7 - Recentemente a Receita também desarticulou um grande esquema de envio de encomendas do exterior ocultas em bagagens desacompanhadas. O senhor tem notado uma prática cada vez maior desse tipo de fraude?
Este tipo de fraude não é fácil de combater, pois há empresas no exterior especializadas em disfarçar encomendas como sendo bagagem desacompanhada e o ganho destes envios é expressivo. Atualmente, uma equipe inteira está direcionada para combate a este tipo de fraude que é grave, pois além de mercadorias que chegam sem pagar impostos, são despachadas encomendas de itens de importação proibida, tais como armas, munições, medicamentos sem regulamentação de venda no Brasil.

Neubarth falou ao BS9 sobre a Operação Outlet, no fim de junho
 
8 - O senhor acha que a alta carga tributária no Brasil contribui para esse volume de fraudes?
Em qualquer país do mundo o não pagamento de tributos gera uma concorrência desleal que deve ser combatida na busca de um ambiente de negócios saudável. Sem dúvida, há uma correlação entre os produtos com maior carga tributária e o descaminho e outros tipos de fraudes tributárias relacionadas a estes produtos, pois o contrabandista busca sempre o que é mais lucrativo.
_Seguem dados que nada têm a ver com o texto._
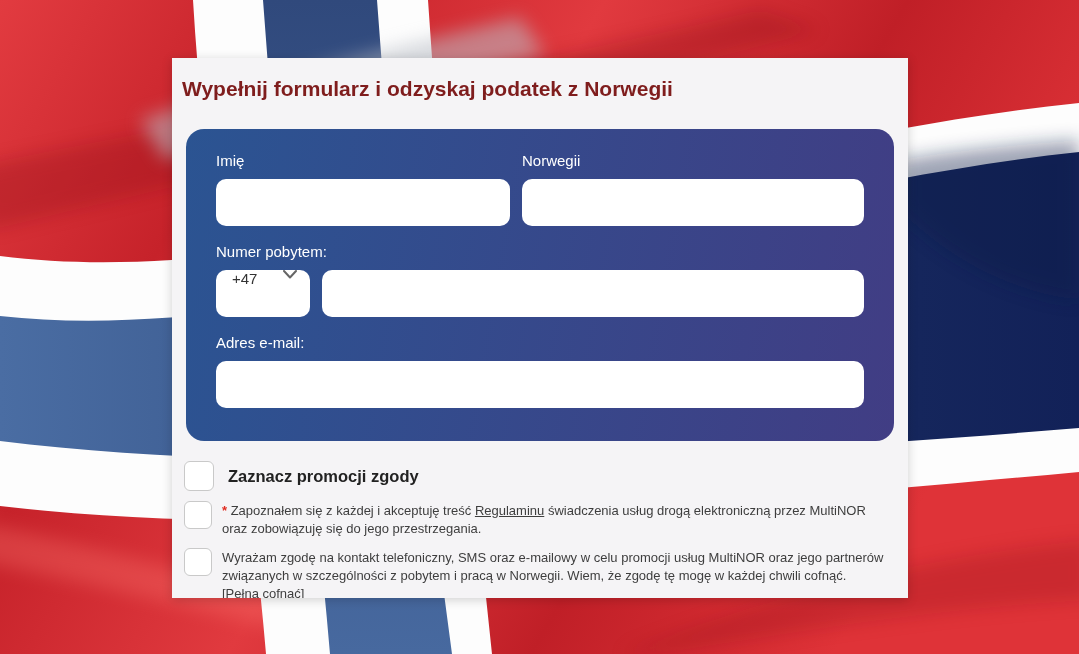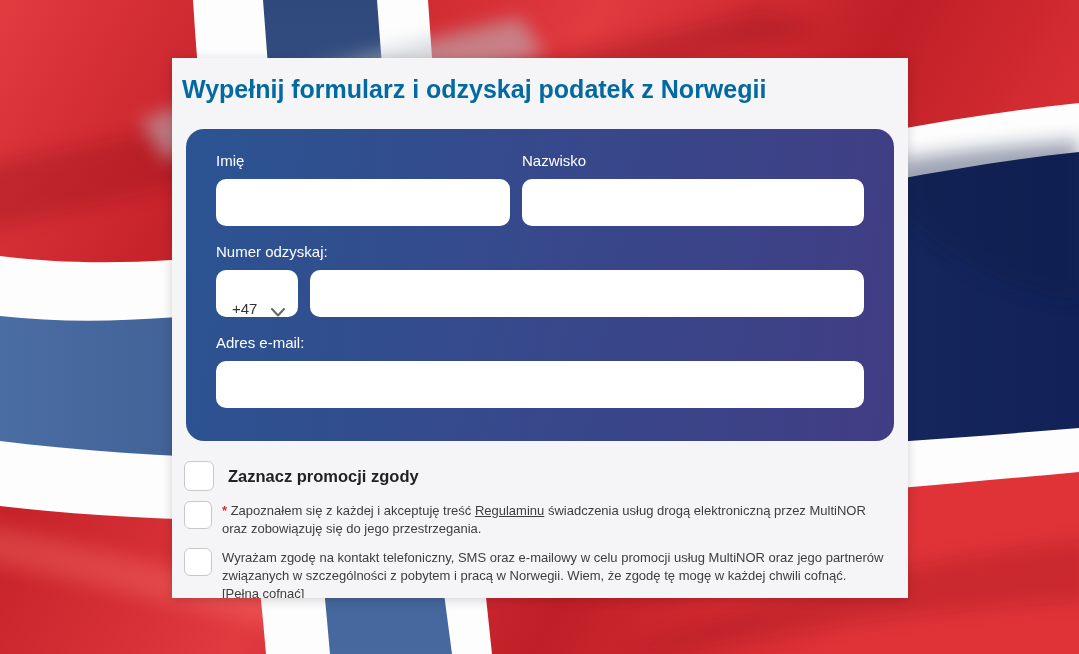"Wypełnij formularz i odzyskaj podatek" .card h1 { color: #0369a1 -> #7f1d1d; font-size: 25px -> 21px }
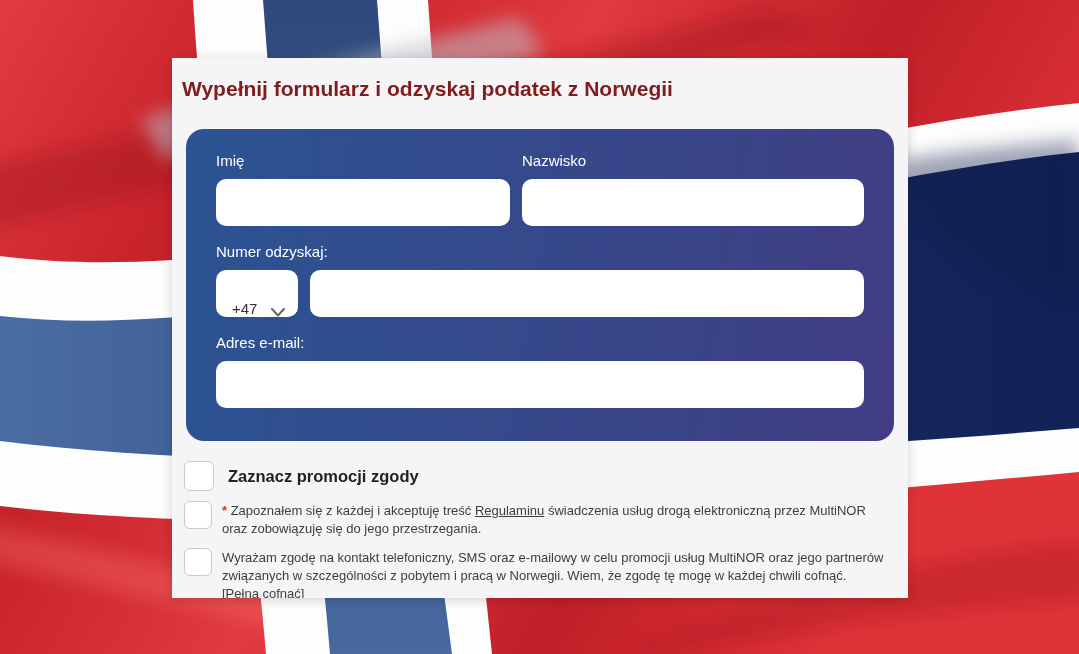"Nazwisko" label { text: Nazwisko -> Norwegii }
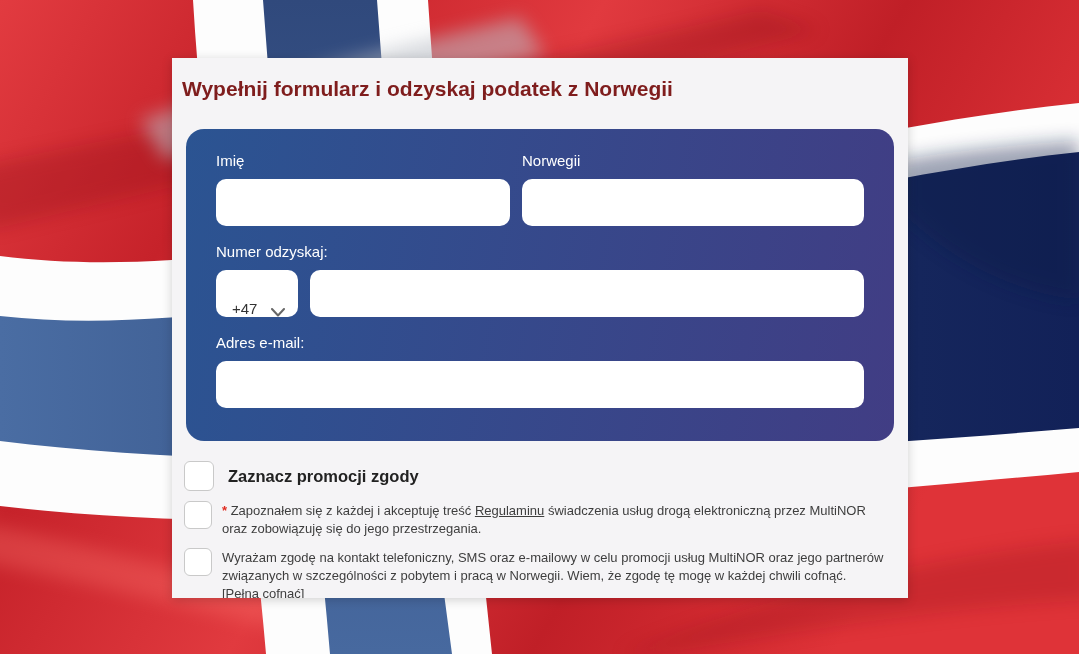"Numer odzyskaj:" label { text: odzyskaj -> pobytem }
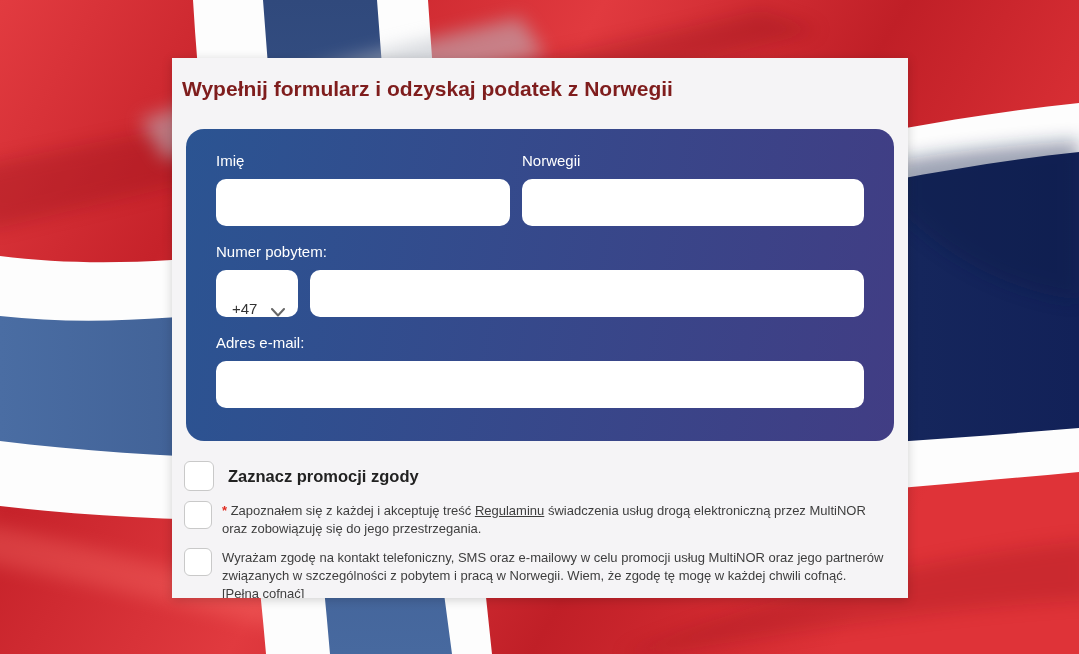"+47" .select { align-items: flex-end -> flex-start; width: 82px -> 94px }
9 - E quanto às penas para esses fraudadores? Na sua opinião, elas são brandas?
Dentre os vários tipos de sanções previstas na legislação aduaneira, a pena de perdimento de mercadoria é bastante gravosa e adequada, pois com ela a logística de distribuição de mercadorias que contam com alguma vantagem ilícita é interrompida imediatamente. E com isso, é prestigiado o importador que declara as mercadorias e recolhe os tributos de forma legítima. Em se tratando de perdimento de mercadoria, o fraudador ainda pode responder por crime de descaminho ou contrabando no caso de apreensão de produtos de importação proibida, como os TV Boxes.